NM unemployment rate at 3.5% in January - Albuquerque Journal

NM unemployment rate at 3.5% in January

Brittany Boyle works a shift tending the bar inside the Lounge at Hotel Zazz in Albuquerque Tuesday afternoon. The state’s unemployment rate dipped to 3.5% in January, led by gains in leisure and hospitality employment. (Roberto E. Rosales/Albuquerque Journal)

New Mexico’s unemployment rate stood at 3.5% in January.

On Monday, the New Mexico Department of Workforce Solutions released January’s unemployment rate, which is unchanged from the previous month. December’s rate stood at 3.9% before it was modified earlier this year in a process known as “benchmarking.”

“Every year the data are adjusted to employment counts collected through the Quarterly Census of Employment and Wages program,” Stacy Johnston, a spokeswoman for NMDWS, said in an email. “During this benchmarking process, estimates for New Mexico and its four Metropolitan Statistical Areas — Albuquerque, Santa Fe, Las Cruces, and Farmington — are revised. This year, all the data series were revised back to April 2020.”

The unemployment rate in January was the lowest it has been since August’s revised unemployment rate of 3.4%. The updated unemployment rate has been 3.5% since September. And before that, the last time the rate stood at 3.5% was from May 2007 through September 2007, data shows.

New Mexico’s unemployment rate in January was slightly higher than the national average of 3.4%.

The most recent update in unemployment comes a month-and-a-half since the state released December’s numbers. It’s expected that data for February will come later this month.

But the report from NMDWS, which was released Monday, shows New Mexico’s nonfarm employment dropped to 851,000 — which is still preliminary — from a revised number of 859,100 in December, a decrease of 0.9%, data shows. It is, however, an increase from January 2022 when nonfarm employment was 826,300.

The year-over-year increase of 24,700 jobs mostly came from the private sector — which accounted for nearly 84% of those gains, data shows.

But jobs were down from December in the private sector, translating to a loss of 5,500 jobs.

Of the private sector, service-providing industries were up 15,000 jobs year over year while goods-producing industries were up nearly 6,000 jobs.

Leisure and hospitality employment grew by 5,900 jobs, or 6.6%, year over year. From December through January, leisure and hospitality employment grew by roughly 400 jobs.

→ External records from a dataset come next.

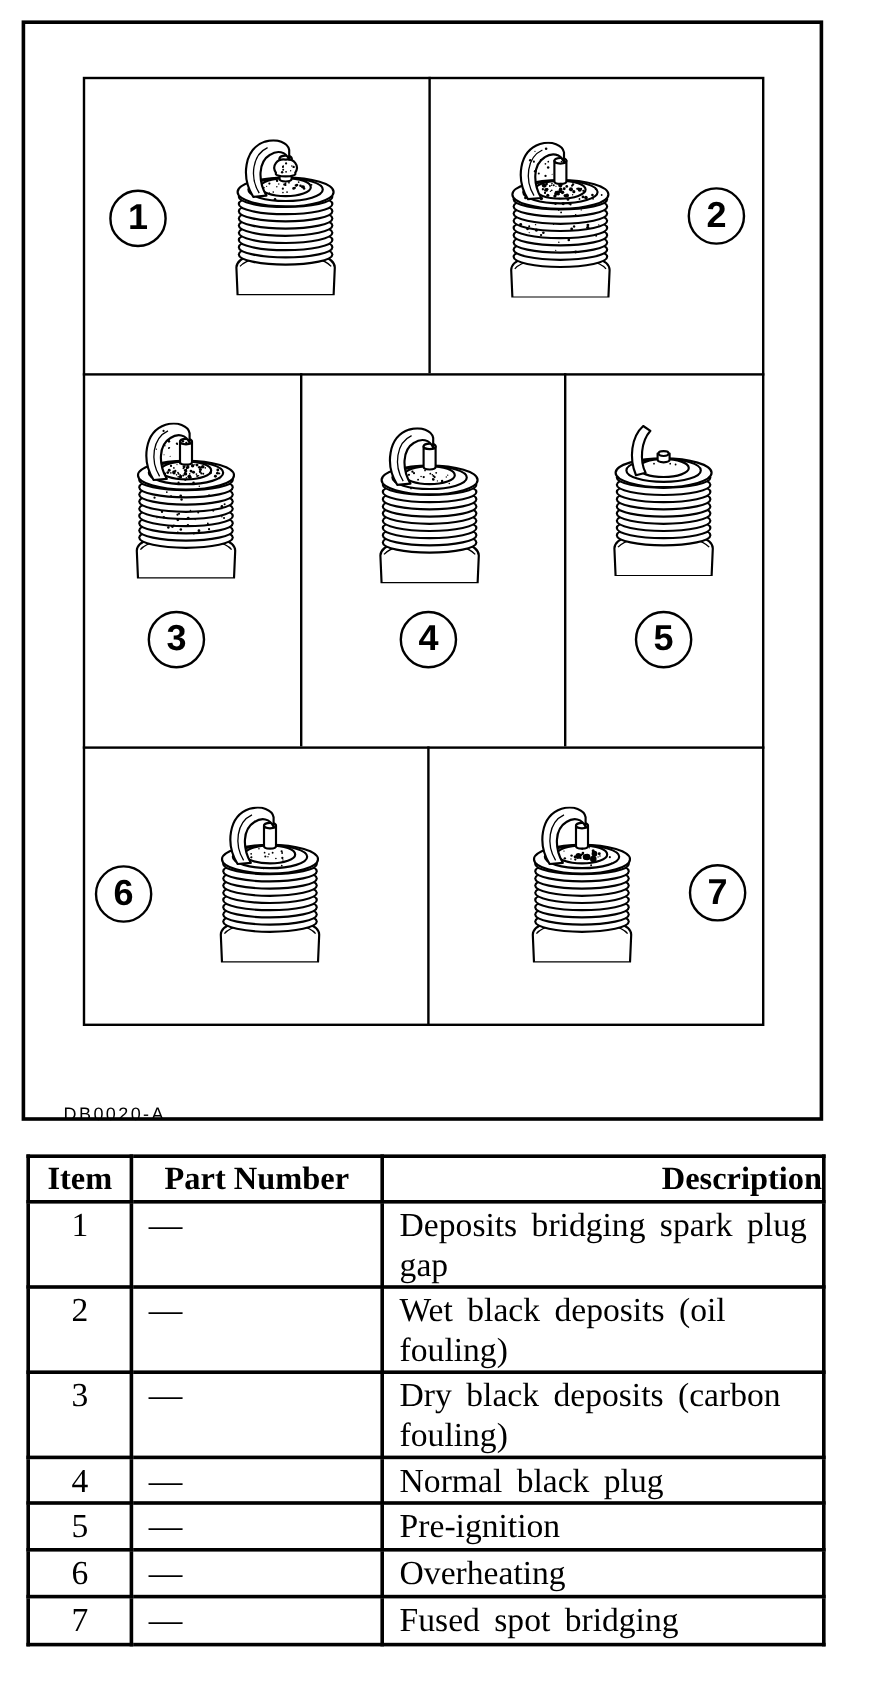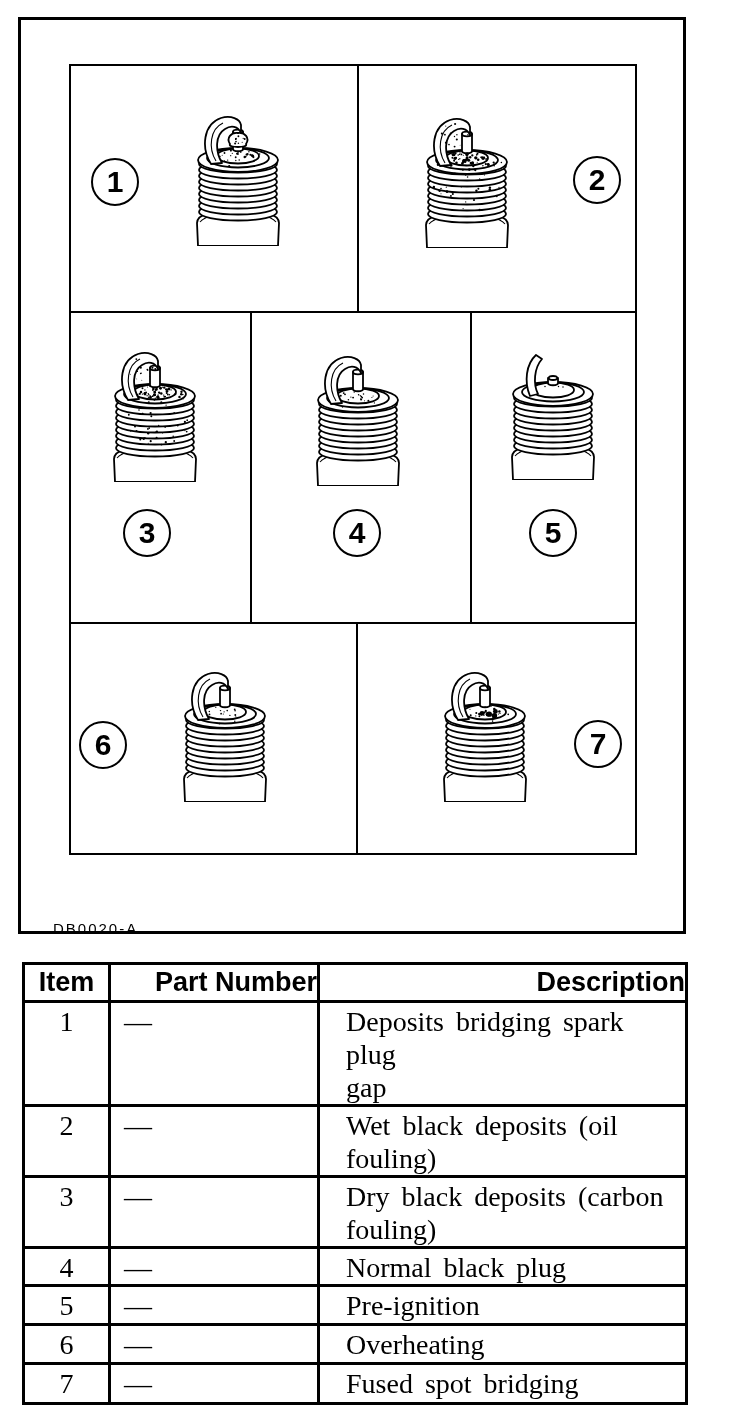"Item" .parts th { font-family: Liberation Sans, sans-serif -> Liberation Serif, serif }
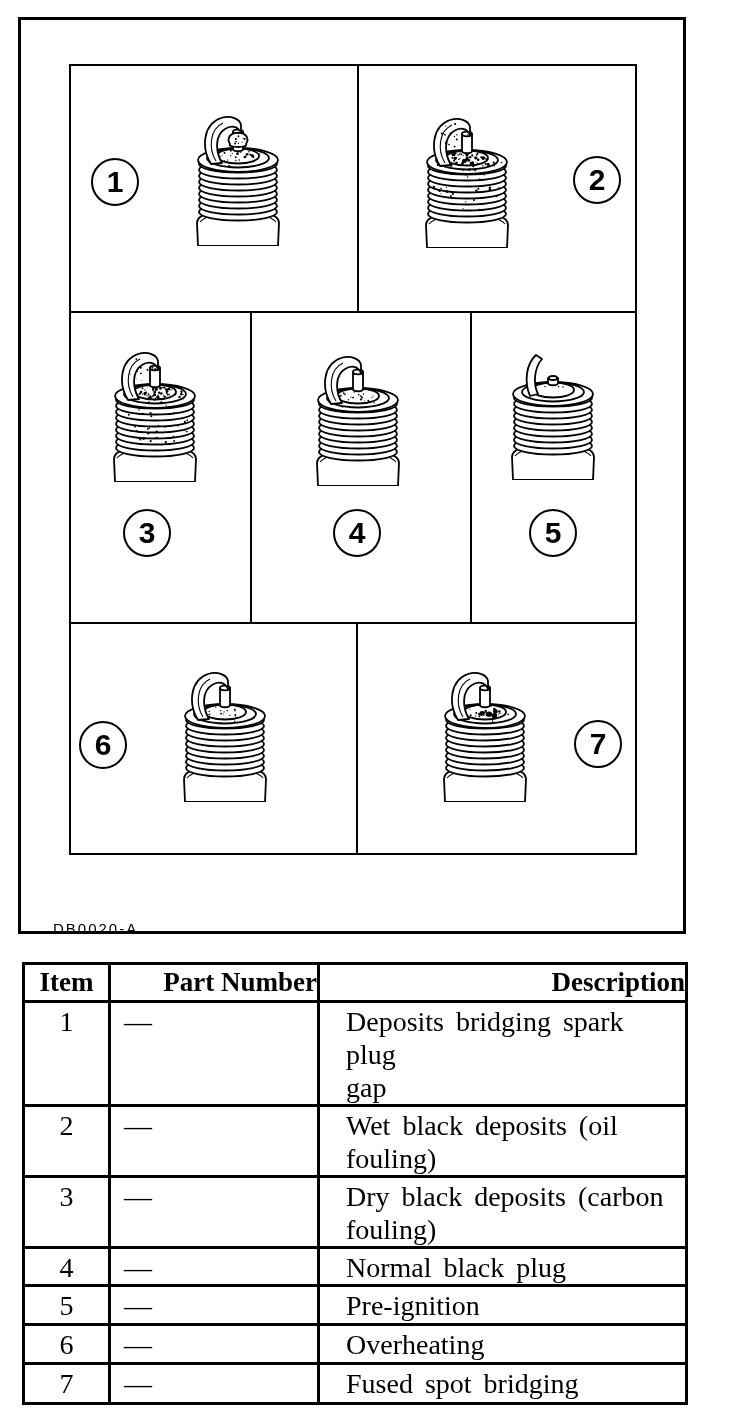"Part Number" th.c-part { text-align: right -> center }
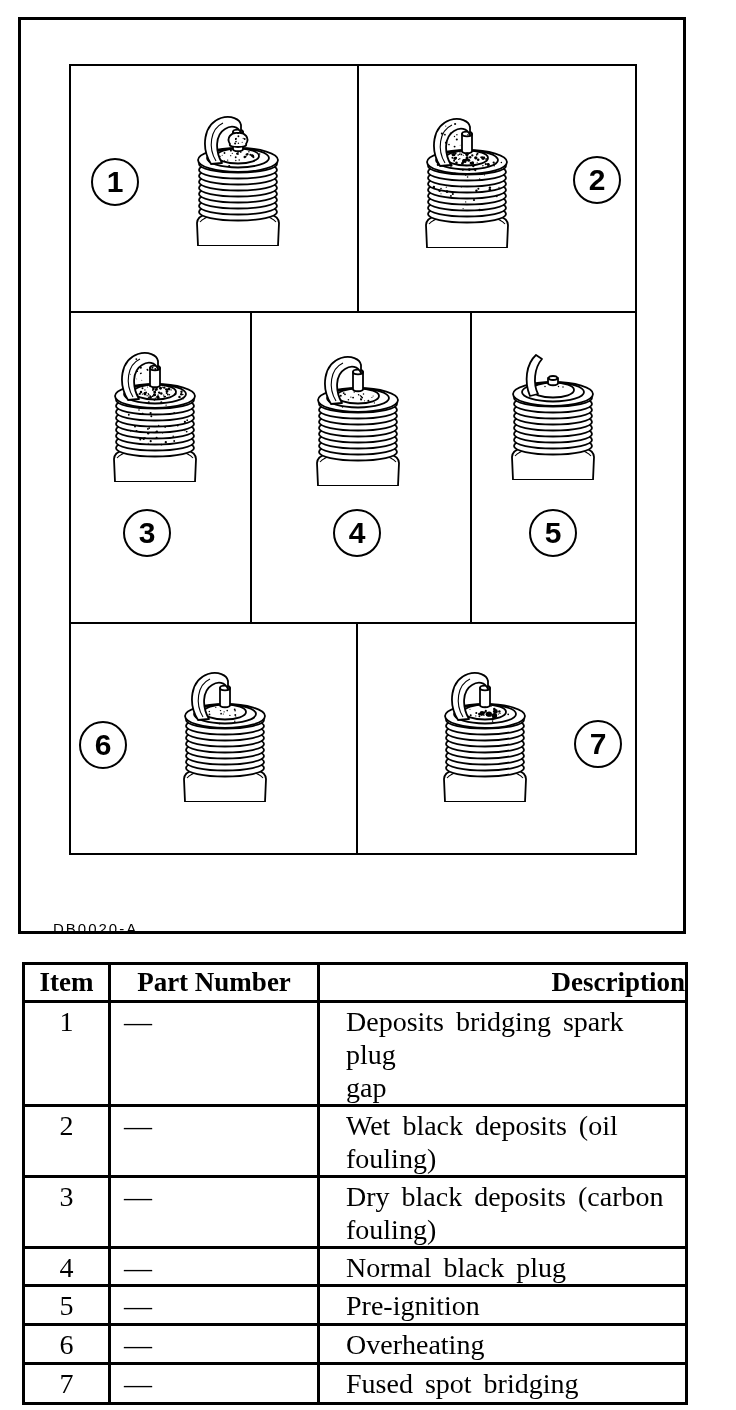"Deposits bridging spark plug" td.c-desc { padding-left: 26px -> 13px }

The largest year-over-year percentage change for service-providing industries came in information employment at 11.3%, though month-over-month employment from December dropped by 300 jobs. Mining, logging and construction employment grew by 4,900 jobs year over year — and 900 jobs month over month, data shows.

Government employment in the state — which includes local, state and federal — grew by 4,000 jobs year over year. But there has been a drop in month-over-month employment at the federal level, with 200 jobs lost between December and January. Roughly 1,700 jobs were lost at the state level from December to January, data shows.

Editor’s note: This story has been updated to reflect that the unemployment rate was adjusted to 3.4% in August after a benchmarking process, making it the lowest rate in more than a decade.